SaxoBank、XPRESSTRADE(既に撤収)、Interactive Brokers などで色々な種類のオプション取引を体験してきました。理想的(手数料を考えない)にはオプションの戦略は多岐にわたるのですが、現実的には取り得る戦略は限られてきます。また戦略の選択は大きくレバレッジに関係してきます。
株式オプションでのプット売りでは、満期時にITMになってもその時点で現物株を買えばいいということであれば、基本的にレバレッジ1倍なので、途中で調整を繰り返す必要はなく、満期まで待つというスタンスです。この場合、取引回数も少ないので手数料はそう問題ではありません。
一方、先物オプションでは、取引単位が大きいので通常レバレッジを効かせた取引となります。単にプット売りで満期まで放置というのは危険です。何らかのスプレッドオプションを組むか、途中で必要に応じてポジションの調整を行う必要があります。自ずと取引回数も増えるので、手数料が収益に大きく効いてきます。

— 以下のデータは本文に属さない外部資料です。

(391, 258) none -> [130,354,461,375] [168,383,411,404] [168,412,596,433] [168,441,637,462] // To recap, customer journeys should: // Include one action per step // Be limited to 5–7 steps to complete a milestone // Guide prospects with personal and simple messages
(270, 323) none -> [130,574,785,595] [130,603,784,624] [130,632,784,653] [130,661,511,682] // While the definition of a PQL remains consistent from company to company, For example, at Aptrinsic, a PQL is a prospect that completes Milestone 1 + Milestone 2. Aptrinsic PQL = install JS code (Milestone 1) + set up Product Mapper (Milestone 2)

その中間に位置するのが通貨オプションでしょうか。通貨先物オプションでは先物オプションと同じような戦略、OTC通貨オプションでレバレッジを下げれば、株式オプションと同じような戦略が取れます。但し、為替はボラティリティが低い分、レバレッジ1倍では外貨預金程度のプレミアムしか得られません。しかし、ボラティリティが低いということはある程度レバレッジを効かせても、株式オプションとリスクは変わらないので、レバを上げればプレミアムは稼げることになります。さらに、レバの分だけ金利差が倍増されてスワップ収入となる点は株式にはないメリットでしょう。
ただ、OTC通貨オプションのデメリットはミスプライスがあまり現れないので、オプション取引の優位性である裁定取引のチャンスが少ないという点です。オプショントレーダーから見ると物足りないかもしれませんが、そもそも為替取引で裁定のチャンスが少ないことからすると、いたしかたないところだと思います。
しかし、オプション取引のシステムは複雑なのでしょうか、以前、SaxoBankでも滅多にないミスプライスだと思ったらシステムの障害だったようですし、国内でオプション(買いのみ)を扱っているほぼ唯一の業者、サムライFXでも、先月からオプション取引を休止しているようです。